Teologi Mustad’afin di Indonesia adalah wajah baru dari teologi al-Ma’un yang diprakarsai oleh Ahmad Dahlan. Teologi tersebut terakumulasi pada isu-isu yang lebih luas dan melibatkan hubungan dengan pihak lain dalam rangka untuk mencapai strategi praksisnya. Asumsi dasar dari teologi ini adalah bahwa praktik ibadah harus langsung terkait dengan masalah sosial, dengan landasan tauhid yang memanifestasikan dirinya ke dalam wilayah praksis. Hal ini akhirnya mengarah pada kata-kata kunci, seperti “kesatuan sosial” dan “ritual sosial” yang kemudian dikembangkan dalam konteks kebangsaan dan kenegaraan kontemporer di Indonesia. Lebih lanjut, epistemologi pada teologi Mustad’afin utamanya berasal dari: (1) ideologi Wahhabi-Salafi Rasyid Ridha, (2) pemikiran reformasi pendidikan Muhammad Abduh, dan (3) teologi al-Ma’un dari Ahmad Dahlan.
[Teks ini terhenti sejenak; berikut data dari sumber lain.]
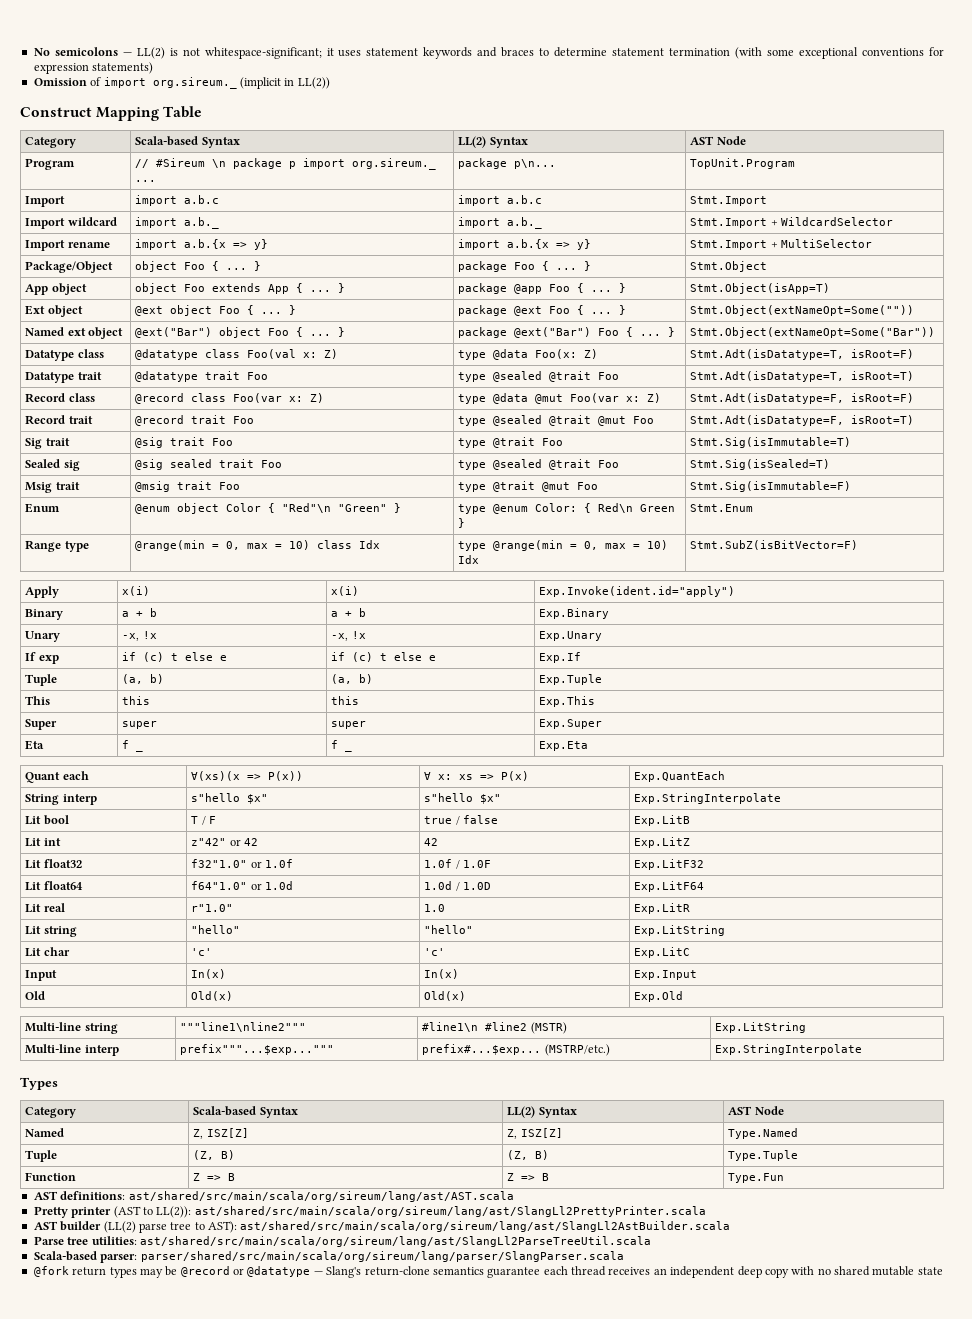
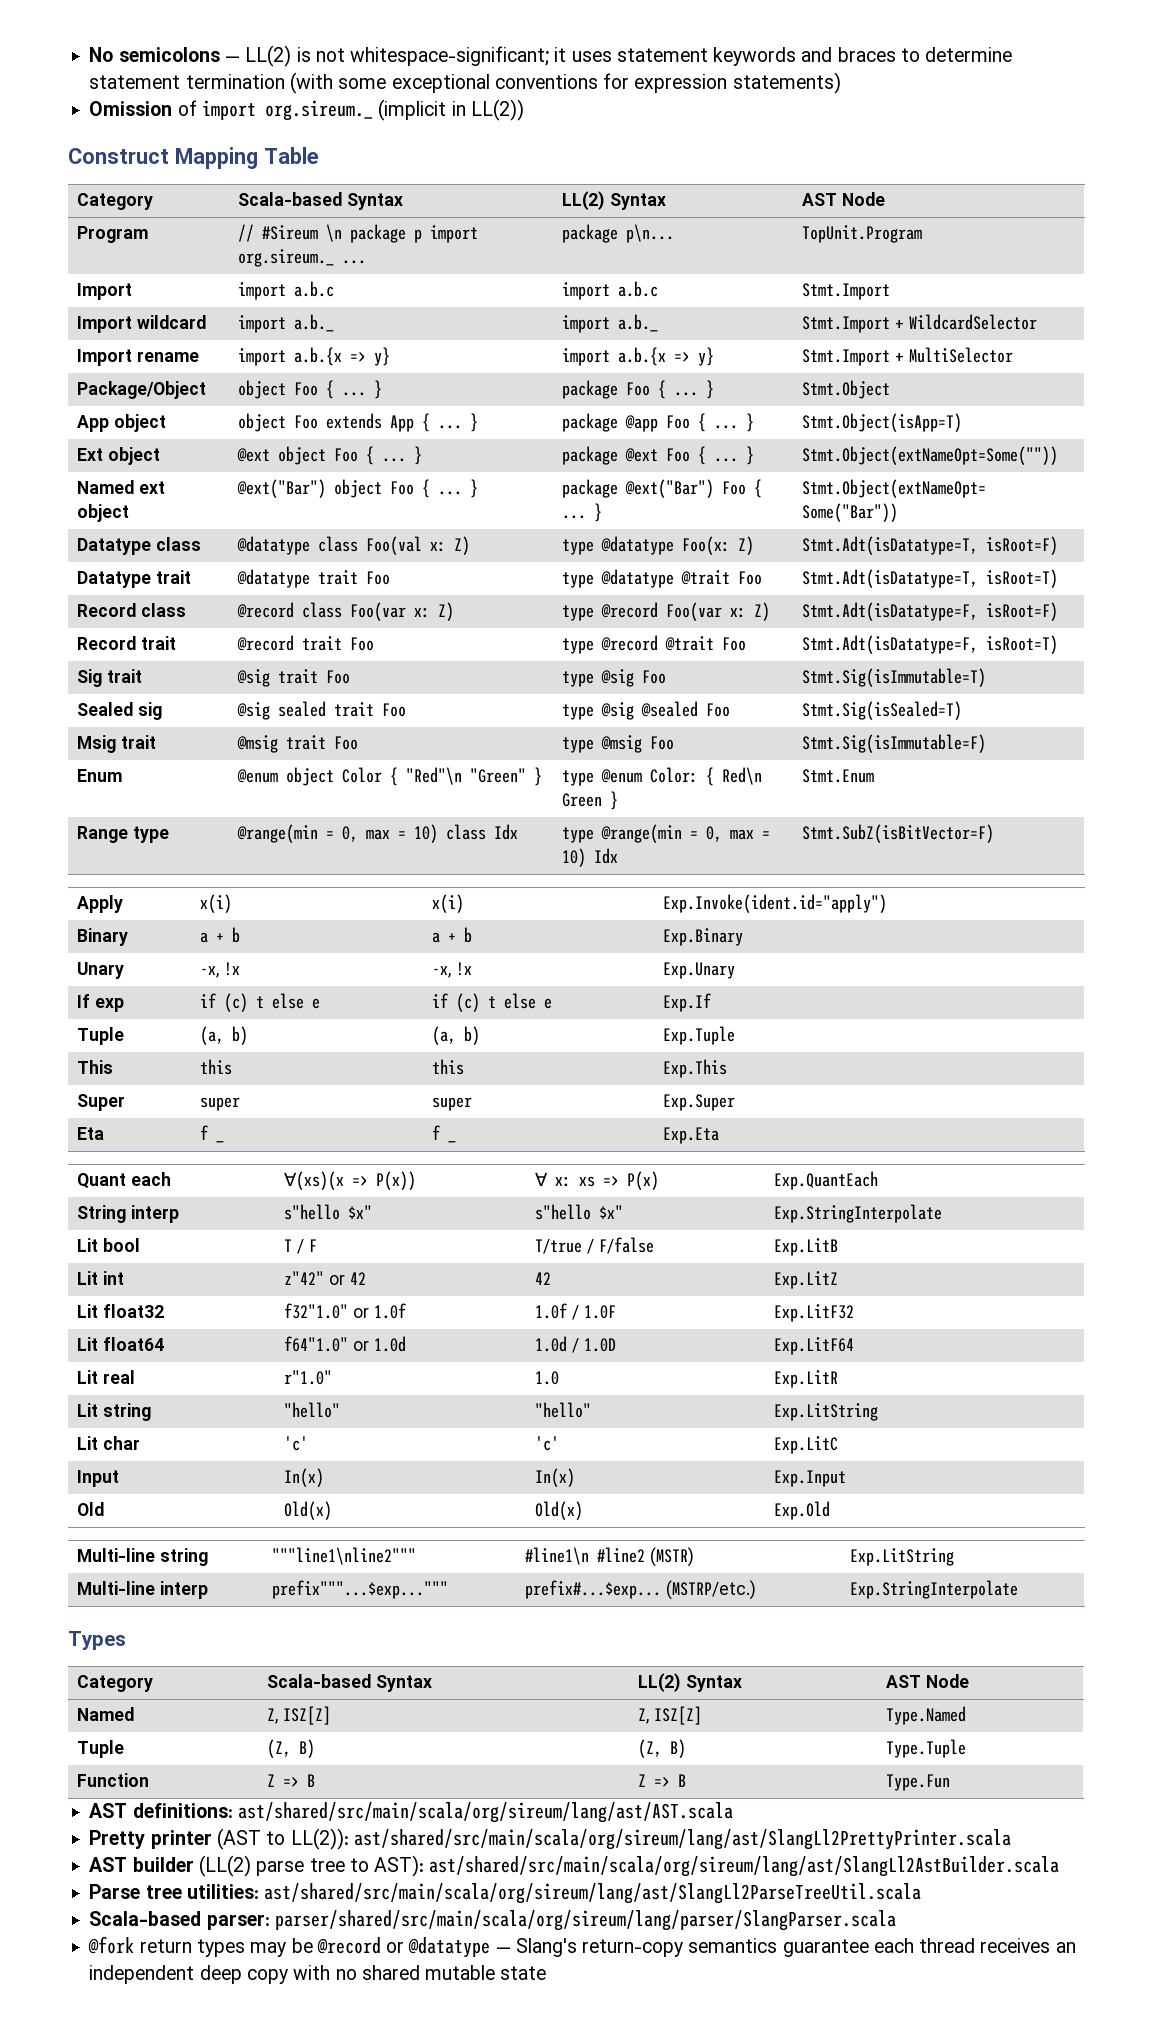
- Datatype class | @datatype class Foo(val x: Z) | type @data Foo(x: Z) | Stmt.Adt(isDatatype=T, isRoot=F)
+ Datatype class | @datatype class Foo(val x: Z) | type @datatype Foo(x: Z) | Stmt.Adt(isDatatype=T, isRoot=F)
- Datatype trait | @datatype trait Foo | type @sealed @trait Foo | Stmt.Adt(isDatatype=T, isRoot=T)
+ Datatype trait | @datatype trait Foo | type @datatype @trait Foo | Stmt.Adt(isDatatype=T, isRoot=T)
- Record class | @record class Foo(var x: Z) | type @data @mut Foo(var x: Z) | Stmt.Adt(isDatatype=F, isRoot=F)
+ Record class | @record class Foo(var x: Z) | type @record Foo(var x: Z) | Stmt.Adt(isDatatype=F, isRoot=F)
- Record trait | @record trait Foo | type @sealed @trait @mut Foo | Stmt.Adt(isDatatype=F, isRoot=T)
+ Record trait | @record trait Foo | type @record @trait Foo | Stmt.Adt(isDatatype=F, isRoot=T)
- Sig trait | @sig trait Foo | type @trait Foo | Stmt.Sig(isImmutable=T)
+ Sig trait | @sig trait Foo | type @sig Foo | Stmt.Sig(isImmutable=T)
- Sealed sig | @sig sealed trait Foo | type @sealed @trait Foo | Stmt.Sig(isSealed=T)
+ Sealed sig | @sig sealed trait Foo | type @sig @sealed Foo | Stmt.Sig(isSealed=T)
- Msig trait | @msig trait Foo | type @trait @mut Foo | Stmt.Sig(isImmutable=F)
+ Msig trait | @msig trait Foo | type @msig Foo | Stmt.Sig(isImmutable=F)
- Lit bool | T / F | true / false | Exp.LitB
+ Lit bool | T / F | T/true / F/false | Exp.LitB
- @fork return types may be @record or @datatype — Slang's return-clone semantics guarantee each thread receives an independent deep copy with no shared mutable state
+ @fork return types may be @record or @datatype — Slang's return-copy semantics guarantee each thread receives an independent deep copy with no shared mutable state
Ketiga epistemologi dasar ini dilengkapi dengan adaptasi yang signifikan terhadap tujuh faktor, agar dapat diterima sebagai gerakan teologi pembebas di Indonesia. Akhirnya disimpulkan, bahwa kinerja Teologi Mustad’afin adalah teologi yang melakukan pertahanan sosial untuk kondisi berikut: (1) penindasan iman, (2) retardasi, (3) penderitaan ekonomi dan status sosial, (4) keterpurukan moral, serta (5) ancaman teologi dan ancaman bagi persatuan Indonesia. Hal ini mengisyaratkan perlunya fiqh Islam Mustad’afin untuk mengatur perilaku ibadah dan sosial masyarakat. Sehingga, bagian eksklusif dari hukum Islam Wahhabisalafi tidak lagi dikedepankan.
Keywords: Teologi Mustad’afin, fikih Mustad’afin, teologi Profetik, teologi Pembebasan, strategi praksis.